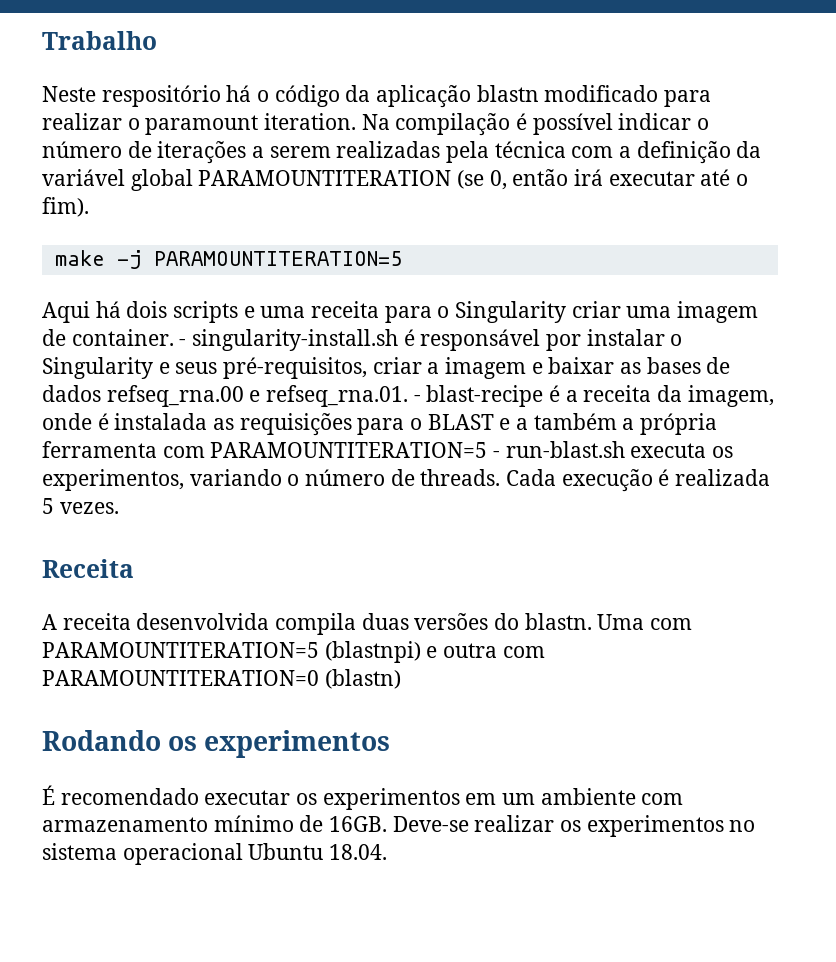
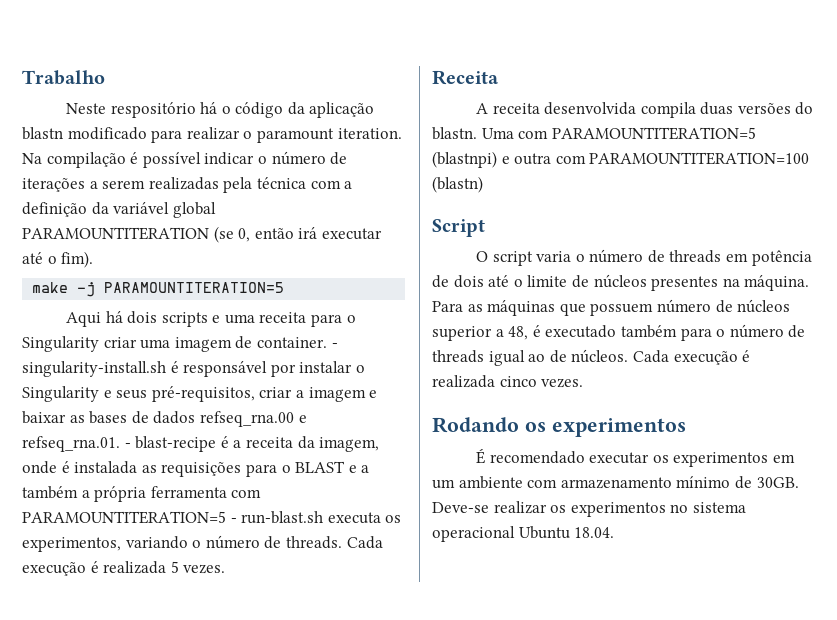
[42,670,319,686] PARAMOUNTITERATION=0 -> [589,152,810,165] PARAMOUNTITERATION=100
(401, 679) none -> [432,219,485,237] [475,249,812,266] [432,274,810,291] [432,299,791,316] [432,324,806,341] [432,349,751,366] [432,375,584,388] // Script // O script varia o número de threads em potência de dois até o limite de núcleos presentes na máquina. Para as máquinas que possuem número de núcleos superior a 48, é executado também para o número de threads igual ao de núcleos. Cada execução é realizada cinco vezes.
[329,816,388,832] 16GB. -> [756,477,799,488] 30GB.

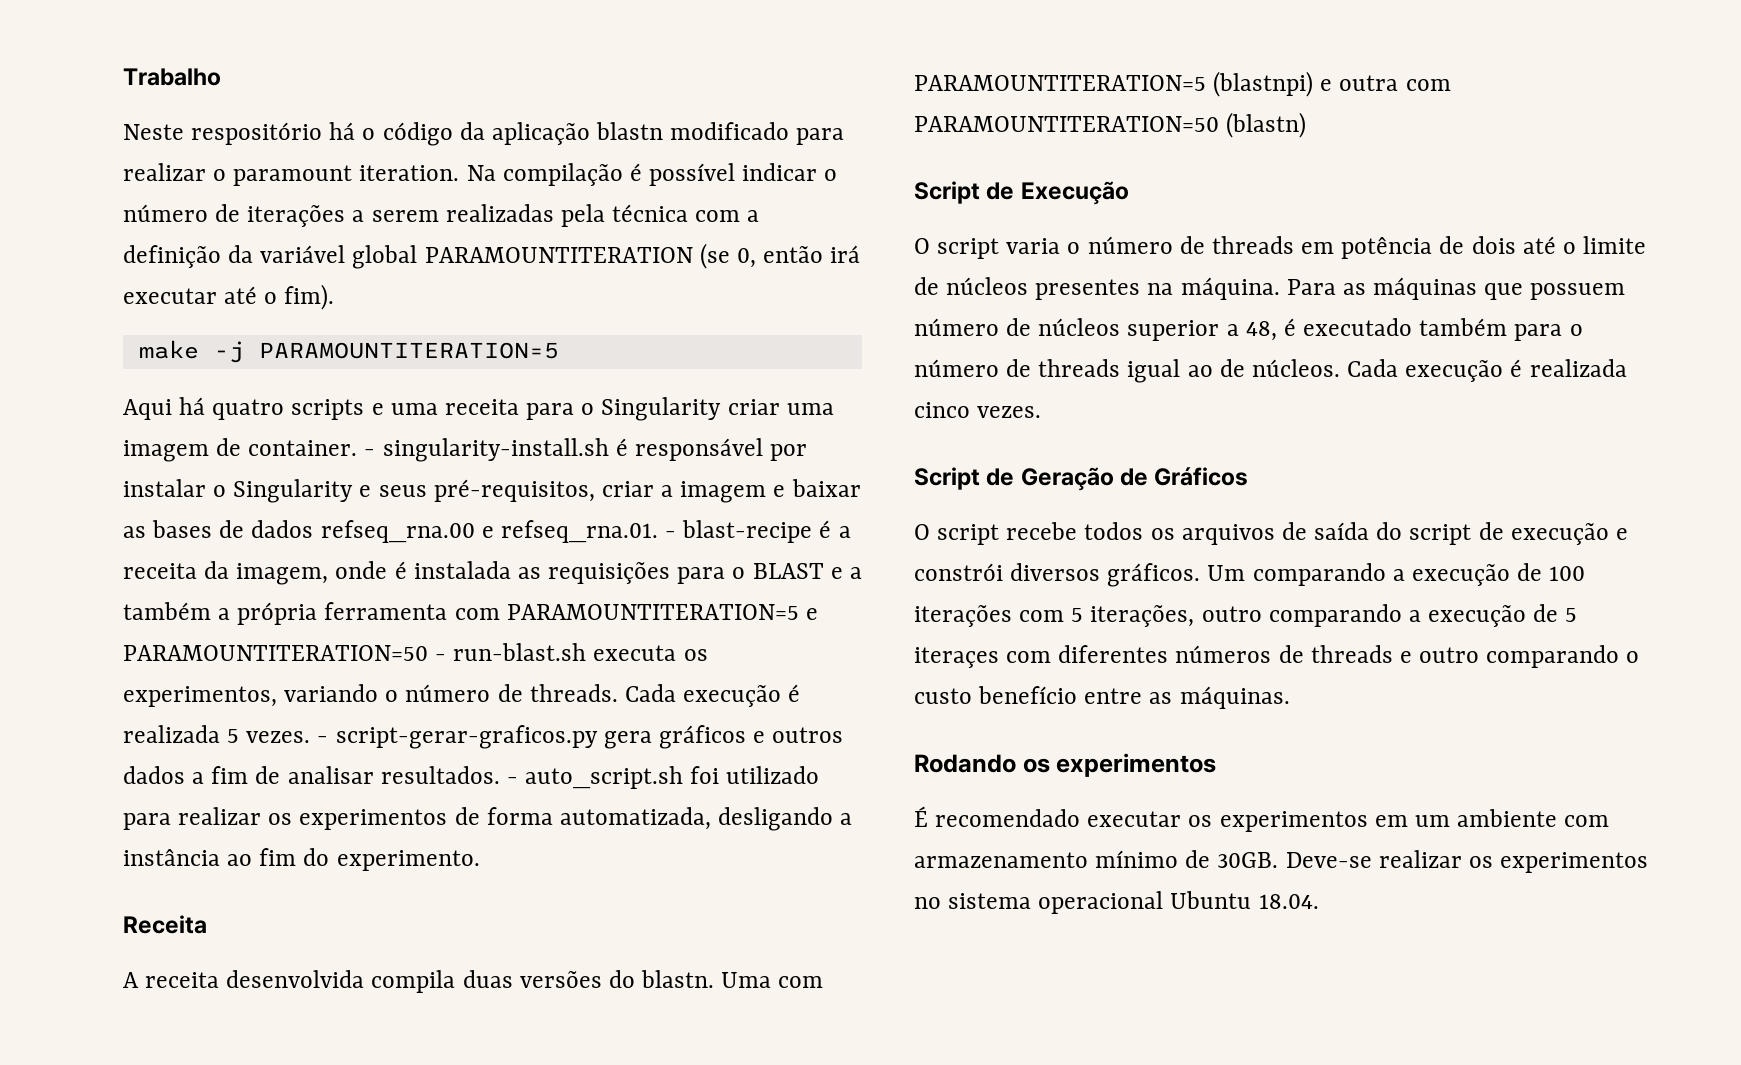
[127,311,158,324] dois -> [212,399,285,420] quatro
(226, 517) none -> [805,608,818,620] [123,645,428,661] e PARAMOUNTITERATION=50
(226, 569) none -> [317,725,844,749] [123,766,820,789] [123,807,853,831] [123,848,480,871] - script-gerar-graficos.py gera gráficos e outros dados a fim de analisar resultados. - auto_script.sh foi utilizado para realizar os experimentos de forma automatizada, desligando a instância ao fim do experimento.
[589,152,810,165] PARAMOUNTITERATION=100 -> [914,116,1219,132] PARAMOUNTITERATION=50
(485, 228) none -> [986,181,1129,205] de Execução
(584, 383) none -> [914,467,1249,491] [914,522,1628,545] [914,563,1586,587] [914,604,1578,627] [914,645,1640,668] [914,686,1290,709] // Script de Geração de Gráficos // O script recebe todos os arquivos de saída do script de execução e constrói diversos gráficos. Um comparando a execução de 100 iterações com 5 iterações, outro comparando a execução de 5 iteraçes com diferentes números de threads e outro comparando o custo benefício entre as máquinas.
-=-=-=-=-
§ **Task statement**
Write the records out in full, word for word; leave every picture behind.

§ **Exercise response**
[42,670,319,686] PARAMOUNTITERATION=0 -> [589,152,810,165] PARAMOUNTITERATION=100
(401, 679) none -> [432,219,485,237] [475,249,812,266] [432,274,810,291] [432,299,791,316] [432,324,806,341] [432,349,751,366] [432,375,584,388] // Script // O script varia o número de threads em potência de dois até o limite de núcleos presentes na máquina. Para as máquinas que possuem número de núcleos superior a 48, é executado também para o número de threads igual ao de núcleos. Cada execução é realizada cinco vezes.
[329,816,388,832] 16GB. -> [756,477,799,488] 30GB.

[127,311,158,324] dois -> [212,399,285,420] quatro
(226, 517) none -> [805,608,818,620] [123,645,428,661] e PARAMOUNTITERATION=50
(226, 569) none -> [317,725,844,749] [123,766,820,789] [123,807,853,831] [123,848,480,871] - script-gerar-graficos.py gera gráficos e outros dados a fim de analisar resultados. - auto_script.sh foi utilizado para realizar os experimentos de forma automatizada, desligando a instância ao fim do experimento.
[589,152,810,165] PARAMOUNTITERATION=100 -> [914,116,1219,132] PARAMOUNTITERATION=50
(485, 228) none -> [986,181,1129,205] de Execução
(584, 383) none -> [914,467,1249,491] [914,522,1628,545] [914,563,1586,587] [914,604,1578,627] [914,645,1640,668] [914,686,1290,709] // Script de Geração de Gráficos // O script recebe todos os arquivos de saída do script de execução e constrói diversos gráficos. Um comparando a execução de 100 iterações com 5 iterações, outro comparando a execução de 5 iteraçes com diferentes números de threads e outro comparando o custo benefício entre as máquinas.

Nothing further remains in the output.